Thursday, September 20, 2012

Why most programmers are wrong about software patents.

Many (probably most) computer programmers favor elimination of patents that apply to software. I believe, as is often the case, that they're well on their way to repeating a dark history they've blithely ignored.

Patents were invented as a service to society -- the basic intent was (and remains) fairly simple: give an inventor exclusive rights to his/her invention for some limited period of time in exchange for agreeing that as soon as that limited period of time expires, the invention goes into the public domain -- anybody can freely use it. By itself, that wouldn't mean much: after all, if the patent didn't exist to start with, anybody would be able to make free use of the invention immediately, instead of waiting for the patent to expire.

The benefit to society comes from another requirement for a patent: that the patent describe the invention so others can use it. The exact phrasing varies by country, but in the US the requirement is that the patent contain a description of the invention sufficient for a person of ordinary skill in the art to implement the patented invention.

Going a step beyond that, US patent law also includes a "best mode" clause that says the inventor must reveal what he believes to be the best method of implementing/deploying/using the invention. For example, if he's thought up a new type of oil for lubricating automobile engines, he can't patent it, but in the patent claim that it's intended to be used as cooking oil (which could deprive society of the benefit, because they ignore it after finding that it makes food taste terrible). Obviously the example of a cooking vs. lubricating oil is a bit extreme, and probably easily seen through -- most people would probably think something was a bit odd about Exxon patenting what they claimed was a cooking oil, for example.

Anyway, let's take at least a quick glance at that dark history they're ignoring. Before patents were invented, most crafts were governed by guilds. To learn how to carry out a particular craft, you had to be admitted into the proper guild. The guild guarded the secrets of its craft quite carefully in most cases -- to the point of sometimes murdering people who were suspected of revealing guild secrets, and refusing admittance to others because they were seen as too dangerous. In other cases, there were literally wars between competing guilds. These not only get people killed, but in some cases when a guild was destroyed, its secrets died with it. Archaeologists have found artifacts showing techniques we don't quite know how to duplicate to this day.

As many problems as they had, guilds were a substantial improvement over the previous system: one of individual craftsmen keeping secrets entirely to themselves, to be passed onto their children, sometimes on their deathbed -- or taking their secrets to the grave, if their children weren't handy at the right time, or were estranged, etc.

Most arguments programmers level against this fall into three broad groups.
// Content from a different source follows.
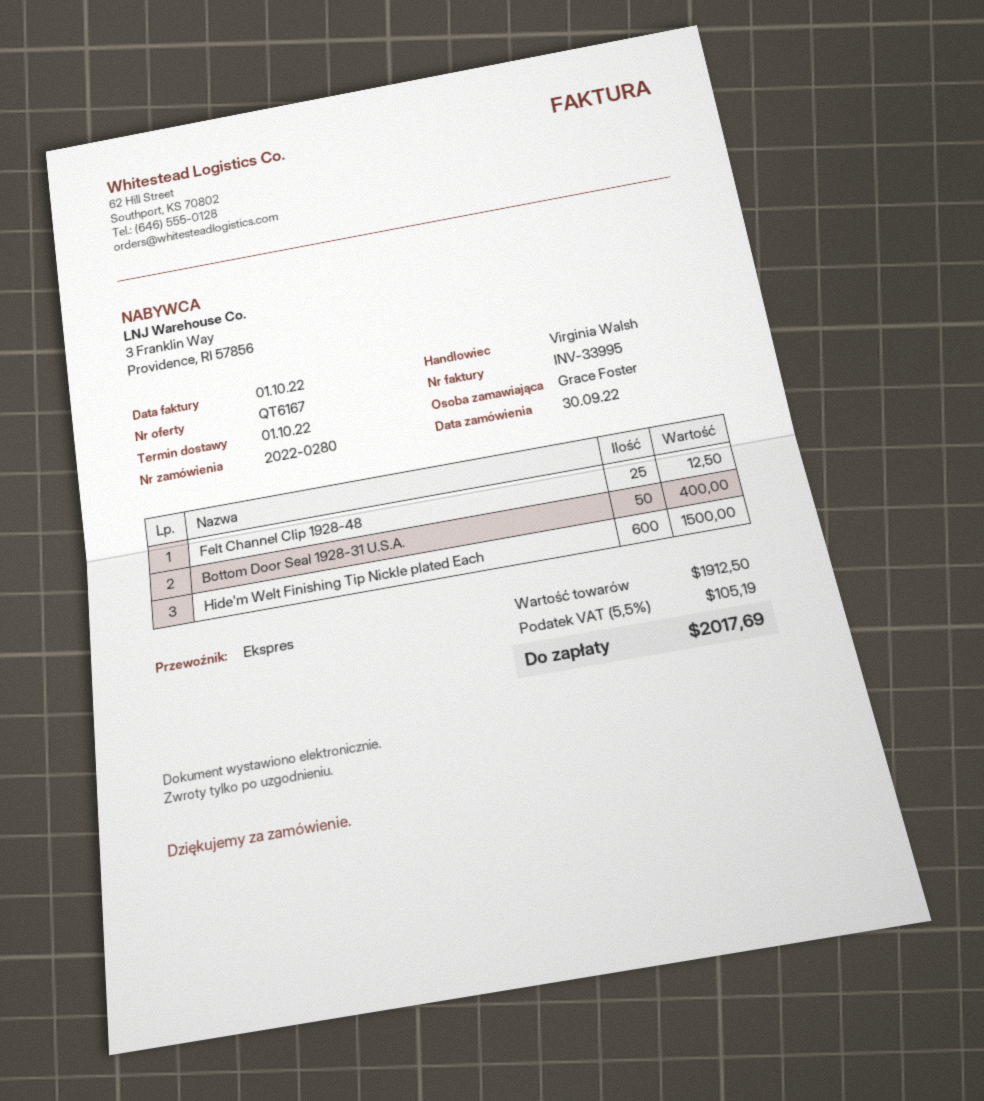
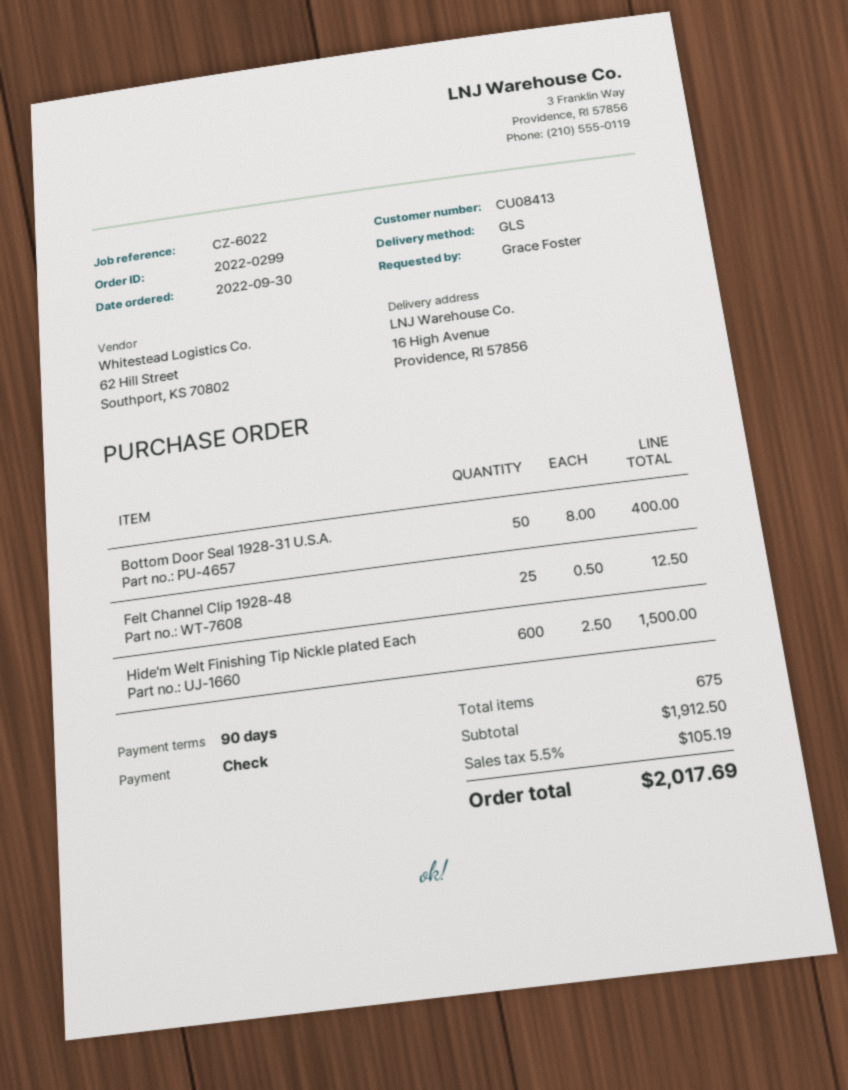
order number: 2022-0280 -> 2022-0299
shipping method: express -> GLS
The first is that programming techniques (algorithms, protocols, etc.) get published even when there are no patents. The second is rarely quite so clearly articulated, but basically comes down to the notion that if one person invented something, they can invent something at least equally good when and if they need to. The third is that software moves so quickly that by the time a patent has expired, it's no longer of any value.

The first is partly true. They can point, for example, to the fact that European companies continue to publish despite the European policy against software patents. This, however, ignores reality. What's happening right now is that Europe is basically "freeloading" off of the patent systems of other countries (US, Japan, etc.) If, for example, Seimens or Philips wants a patent in the US and/or Japan, they need to publish all the details of that invention in their US/Japanese patent application. That means the invention is no longer secret -- and given current communications, the minor detail that it's published in the US/Japan instead of somewhere in Europe adds (at most) a few milliseconds for a European citizen to download the patent application. As such, Europeans enjoy the benefit of inventions being published, without (themselves) giving the inventor anything in return.

The second strikes me as simple conceit. Yes, there are patents running the gamut from utter stupidity to simply being something nobody else thought was important or original enough to bother patenting. Being at all honest, those constitute only a fairly small percentage of patents overall though. Much of this stems from a problem I've seen many times: somebody will draw a badly mistaken conclusion about what the patent covers, often based on looking at nothing other than the patent's title. They see a title that says something like "A method for run-length compression", and they think something like "good lord what insanity -- everybody's known about RLE for ages -- obviously the patent office is a bunch of idiots!" Though it's barely possible they're (at least sort of) correct, and this really is a patent on something everybody's known about for decades, chances are it's something else entirely -- some (possibly minor) improvement that allows the job to be done a little faster, or using a little less memory, etc. In a typical case, it's not earth-shaking, but is original and at least mildly useful.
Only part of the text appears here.